(Beginning of Dataset)
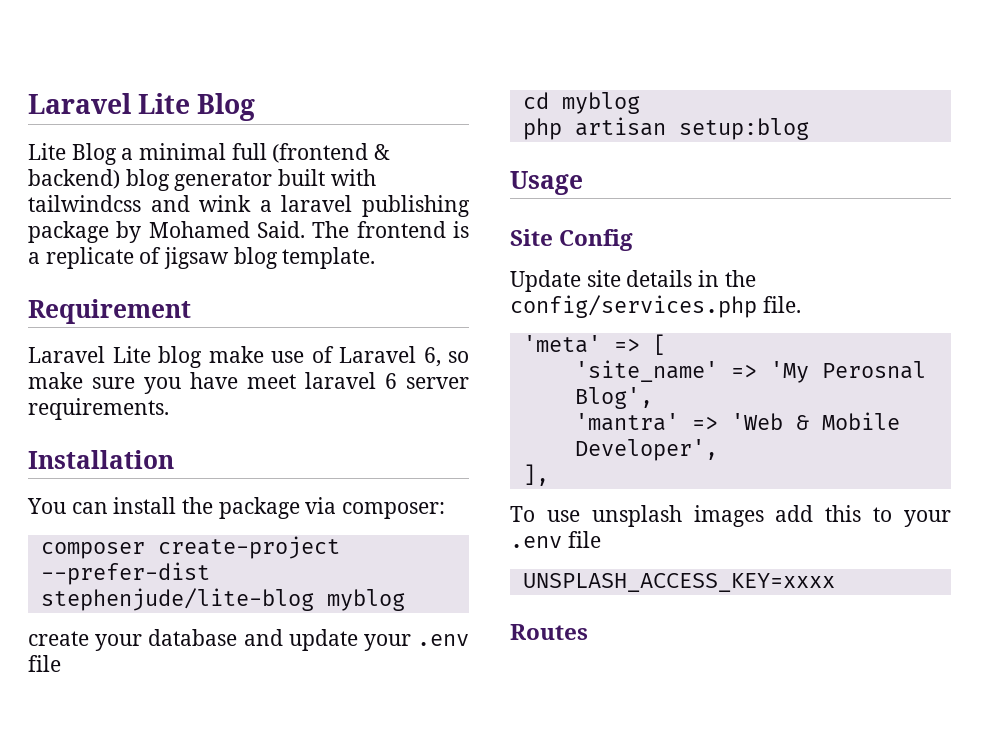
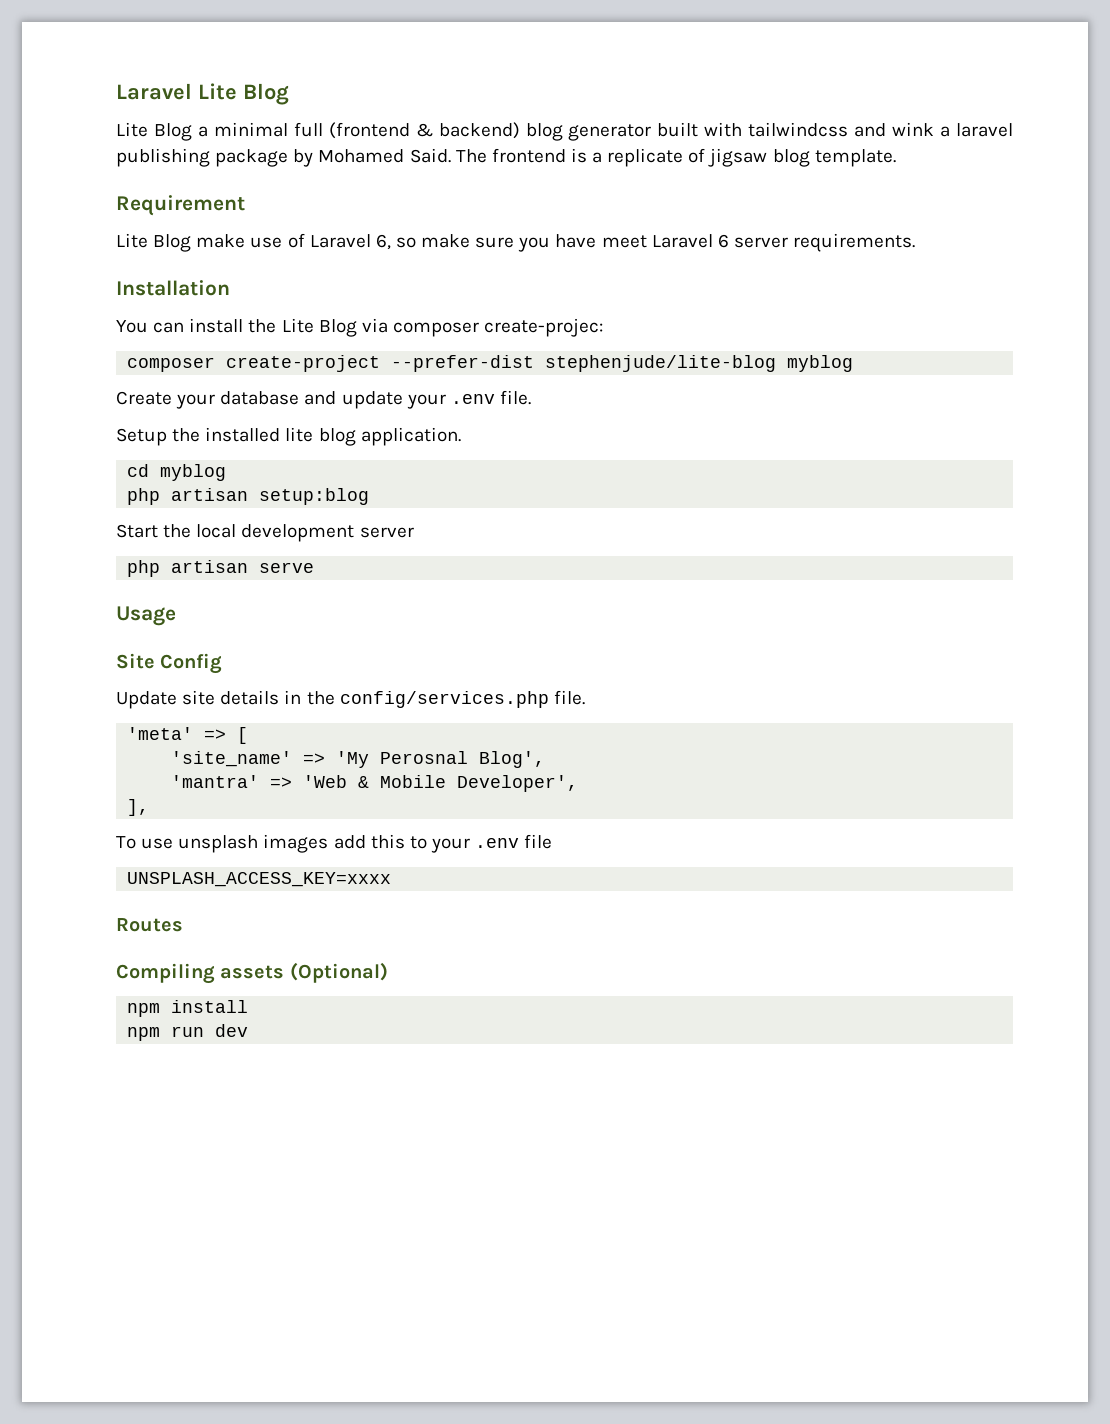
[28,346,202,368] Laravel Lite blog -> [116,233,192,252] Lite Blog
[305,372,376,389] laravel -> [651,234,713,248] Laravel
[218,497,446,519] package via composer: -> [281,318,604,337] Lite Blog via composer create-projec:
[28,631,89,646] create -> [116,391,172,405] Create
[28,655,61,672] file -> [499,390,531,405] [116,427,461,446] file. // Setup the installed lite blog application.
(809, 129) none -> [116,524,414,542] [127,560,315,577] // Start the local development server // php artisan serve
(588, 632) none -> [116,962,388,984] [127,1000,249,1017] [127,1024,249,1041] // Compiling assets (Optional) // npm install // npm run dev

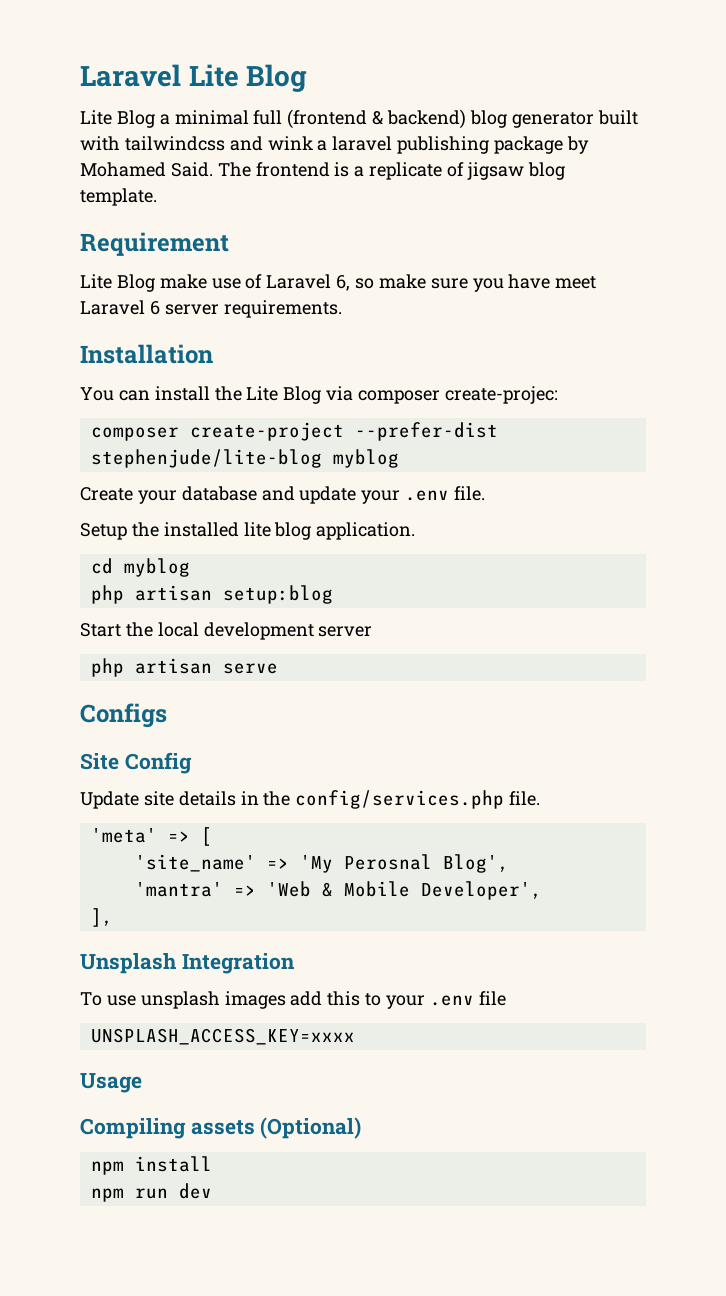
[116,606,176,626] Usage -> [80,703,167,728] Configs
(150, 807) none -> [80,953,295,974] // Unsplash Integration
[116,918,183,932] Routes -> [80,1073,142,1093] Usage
(End of Dataset)
(Beginning of Dataset)
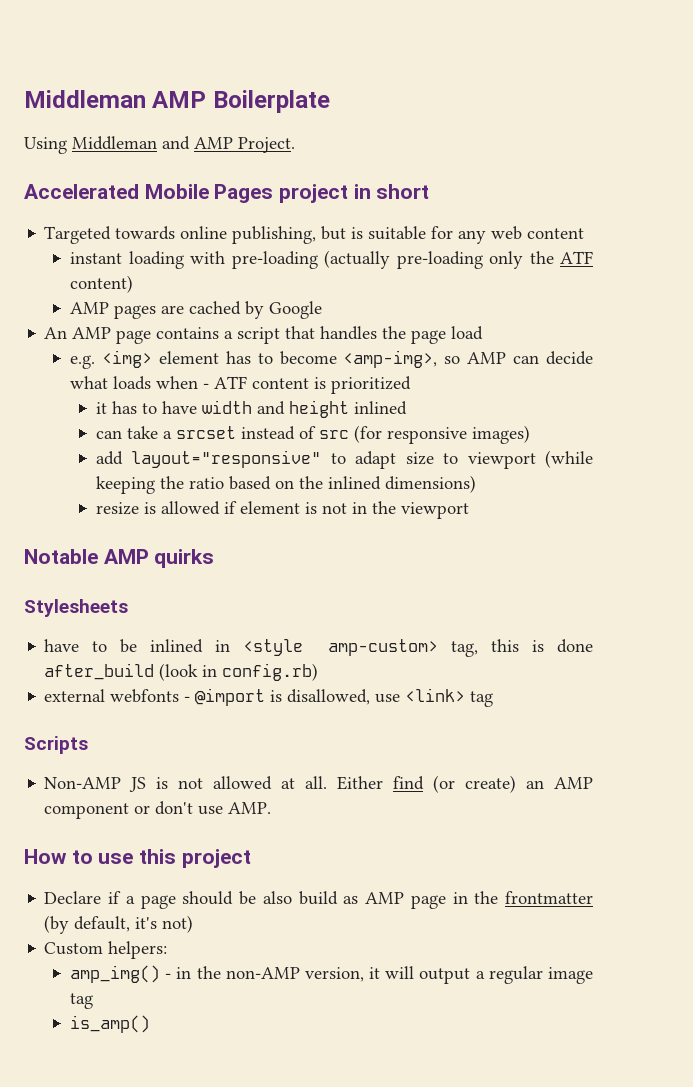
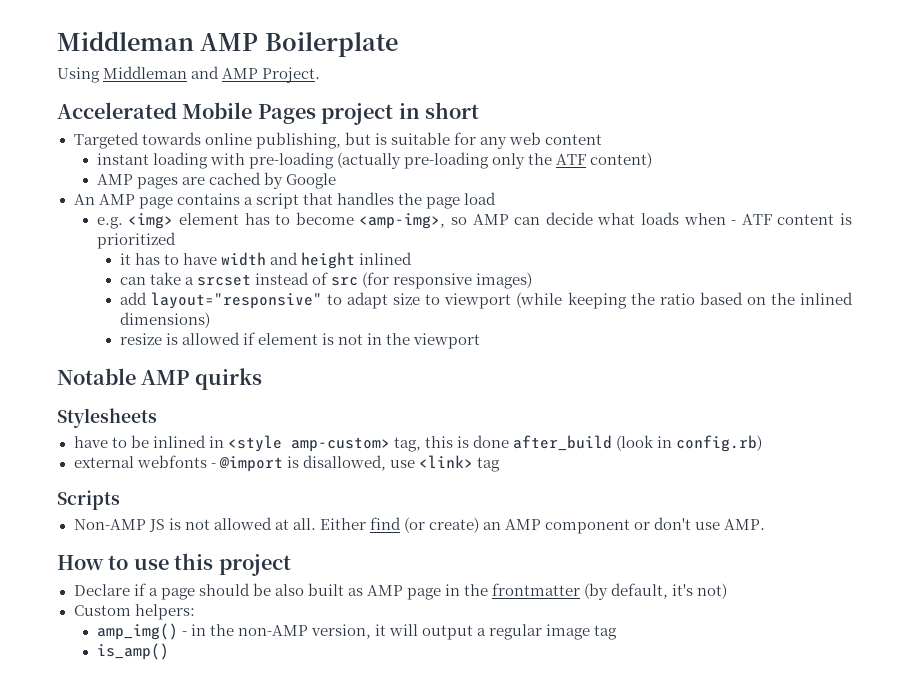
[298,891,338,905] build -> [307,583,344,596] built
(End of Dataset)
(Beginning of Dataset)
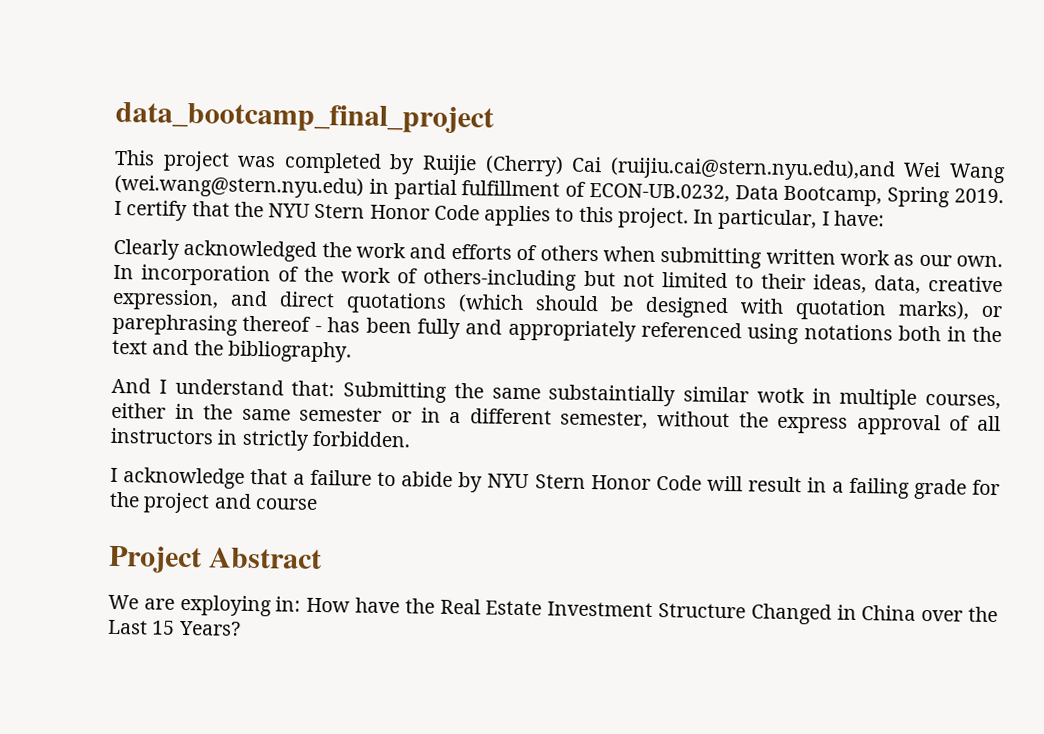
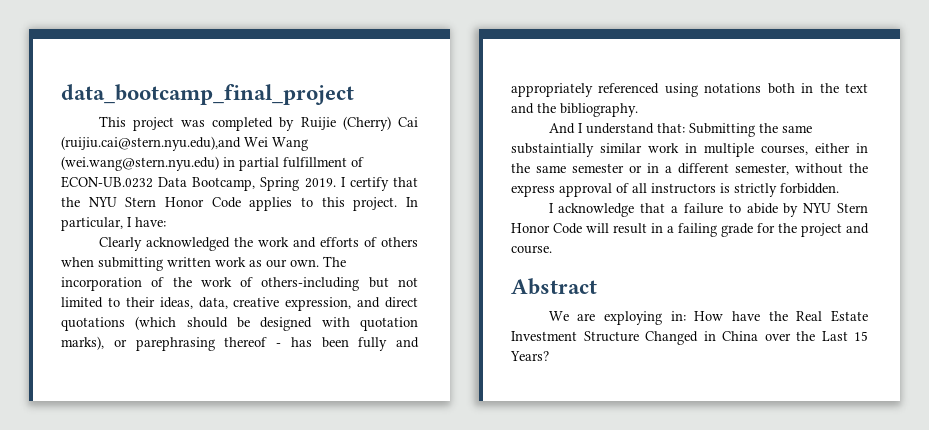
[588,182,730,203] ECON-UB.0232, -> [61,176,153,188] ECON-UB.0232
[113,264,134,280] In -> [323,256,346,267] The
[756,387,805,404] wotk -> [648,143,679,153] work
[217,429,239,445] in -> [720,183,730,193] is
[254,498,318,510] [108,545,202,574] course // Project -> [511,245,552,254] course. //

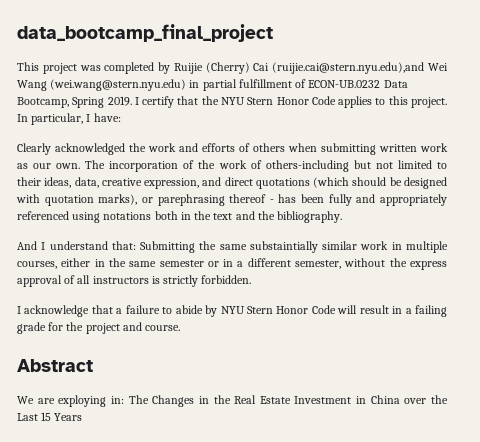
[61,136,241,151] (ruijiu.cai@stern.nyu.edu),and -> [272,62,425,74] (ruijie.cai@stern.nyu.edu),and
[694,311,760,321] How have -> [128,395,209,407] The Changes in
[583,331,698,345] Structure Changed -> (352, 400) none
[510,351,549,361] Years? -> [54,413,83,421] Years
(End of Dataset)
* [What this task involves]: Copy every line from the records above that contains the string "none".

* [Answer space]:
(809, 129) none -> [116,524,414,542] [127,560,315,577] // Start the local development server // php artisan serve
(588, 632) none -> [116,962,388,984] [127,1000,249,1017] [127,1024,249,1041] // Compiling assets (Optional) // npm install // npm run dev
(150, 807) none -> [80,953,295,974] // Unsplash Integration
[583,331,698,345] Structure Changed -> (352, 400) none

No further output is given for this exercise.